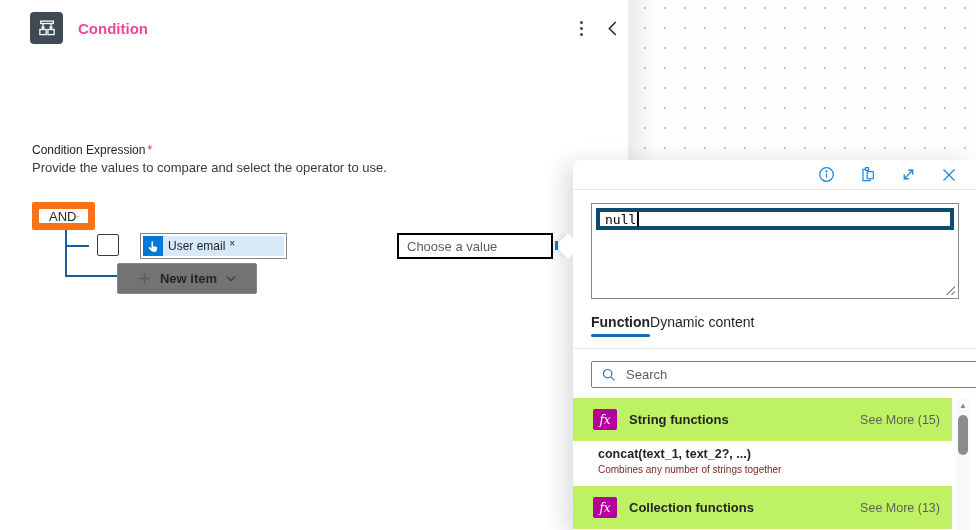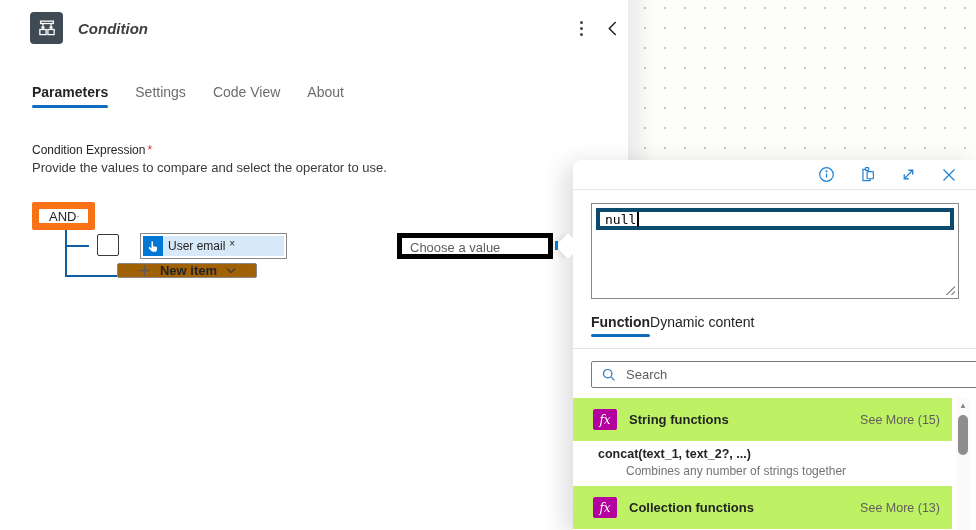--- a/index.html
+++ b/index.html
@@ -24,21 +24,21 @@
     background:linear-gradient(to right, rgba(0,0,0,0.07), rgba(0,0,0,0));
   }
 
   
   .panel { position:absolute; left:0; top:0; width:628px; height:530px; background:#fff; }
 
   .action-icon {
     position:absolute; left:30px; top:12px; width:33px; height:32px;
     background:#404a54; border-radius:4px; display:flex; align-items:center; justify-content:center;
   }
-  .panel-title { position:absolute; left:78px; top:20px; font-size:15px; font-weight:700; color:#404040;font-style:italic; }
+  .panel-title { position:absolute; left:78px; top:20px; font-size:15px; font-weight:700; color:#ec4899; }
 
   .kebab { position:absolute; left:570px; top:16px; width:22px; height:24px;
     display:flex; flex-direction:column; align-items:center; justify-content:center; gap:3px; cursor:pointer; }
   .kebab i { width:3px; height:3px; border-radius:50%; background:#454545; }
   .collapse-btn { position:absolute; left:600px; top:17px; width:24px; height:22px;
     display:flex; align-items:center; justify-content:center; cursor:pointer; }
 
   .tabs { position:absolute; left:32px; top:84px; display:flex; gap:27px; }
   .tab { font-size:14px; color:#6e6c6a; padding-bottom:8px; cursor:pointer; position:relative; }
   .tab.active { color:#242424; font-weight:700; }
@@ -75,31 +75,31 @@
   .token-body { flex:1; background:#d7e8f8; display:flex; align-items:center; padding:0 5px; font-size:12px; color:#242424; white-space:nowrap; overflow:hidden; }
   .token-x { font-size:10px; color:#242424; margin-left:4px; position:relative; top:-3px; cursor:pointer; }
 
   .operator-dd {
     position:absolute; left:290px; top:233px; width:103px; height:26px;
     border:1px solid #8a8886; background:#fff; display:flex; align-items:center;
     justify-content:space-between; padding:0 7px 0 8px; font-size:12.5px; cursor:pointer;
   }
   .value-input {
     position:absolute; left:397px; top:233px; width:156px; height:26px;
-    border:5px solid #000000; background:#fff;
+    border:2px solid #000000; background:#fff;
   }
   .value-input input {
     width:100%; height:100%; border:none; outline:none; padding:0 8px;
     font-family:"Liberation Sans", sans-serif; font-size:13px; color:#242424; background:transparent;
   }
   .value-input input::placeholder { color:#605e5c; opacity:1; }
 
   .new-item-btn {
-    position:absolute; left:117px; top:263px; width:140px; height:15px;
-    border:1px solid #8a8886; border-radius:2px; background:#a16207;
+    position:absolute; left:117px; top:263px; width:140px; height:31px;
+    border:1px solid #8a8886; border-radius:2px; background:#737373;
     display:flex; align-items:center; justify-content:center; gap:9px;
     font-size:13px; font-weight:600; color:#242424; cursor:pointer;
   }
 
   
   .beak {
     position:absolute; left:559px; top:237px; width:18px; height:18px; background:#fff;
     transform:rotate(45deg); z-index:11; box-shadow:-3px 3px 5px rgba(0,0,0,0.07);
   }
   .caret-tick { position:absolute; left:555px; top:241px; width:3px; height:9px; background:#0078d4; z-index:12; }
@@ -158,21 +158,21 @@
   }
   .fx-icon {
     width:24px; height:21px; background:#b4009e; border-radius:2px;
     color:#fff; display:flex; align-items:center; justify-content:center;
     font-family:"DejaVu Serif", serif; font-style:italic; font-size:12px;
   }
   .fn-section .sec-title { margin-left:12px; font-size:13px; font-weight:600; color:#242424; }
   .fn-section .see-more { margin-left:auto; font-size:12.5px; color:#605e5c; cursor:pointer; }
   .fn-item { height:45px; background:#fff; padding:6px 12px 0 25px; cursor:pointer; }
   .fn-item .sig { font-size:12.5px; font-weight:700; color:#242424; }
-  .fn-item .desc { font-size:12px; color:#737373; margin-top:3px;margin-left:28px; }
+  .fn-item .desc { font-size:10px; color:#7f1d1d; margin-top:3px; }
 
   .list-scrollbar {
     position:absolute; right:6px; top:238px; bottom:0; width:14px; background:#fafafa;
   }
   .scroll-up {
     height:14px; display:flex; align-items:center; justify-content:center;
     font-size:8px; color:#8a8886; cursor:pointer;
   }
   .scroll-thumb {
     position:absolute; left:2px; top:17px; width:10px; height:40px;
@@ -205,26 +205,20 @@
     <i></i>
       <i></i>
       <i></i>
   </div>
   <div class="collapse-btn">
     <svg width="13" height="15" viewBox="0 0 12 14" fill="none" stroke="#242424" stroke-width="1.4">
       <polyline points="9,1 3,7 9,13"></polyline>
     </svg>
   </div>
 
-  <div class="tabs">
-    <div class="tab active">Parameters</div>
-    <div class="tab">Settings</div>
-    <div class="tab">Code View</div>
-    <div class="tab">About</div>
-  </div>
 
   <div class="field-label">
     <span>Condition Expression</span><span class="req">*</span>
   </div>
   <div class="field-desc">Provide the values to compare and select the operator to use.</div>
 
   <div class="and-box">
     <span>AND</span>
     <svg width="11" height="7" viewBox="0 0 12 8" fill="none" stroke="#3b3a39" stroke-width="1.4">
       <polyline points="1,1.5 6,6.5 11,1.5"></polyline>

===

### About this task
Go through the records and report each line that contains "relative".

### Task response
   .tab { font-size:14px; color:#6e6c6a; padding-bottom:8px; cursor:pointer; position:relative; }
   .token-x { font-size:10px; color:#242424; margin-left:4px; position:relative; top:-3px; cursor:pointer; }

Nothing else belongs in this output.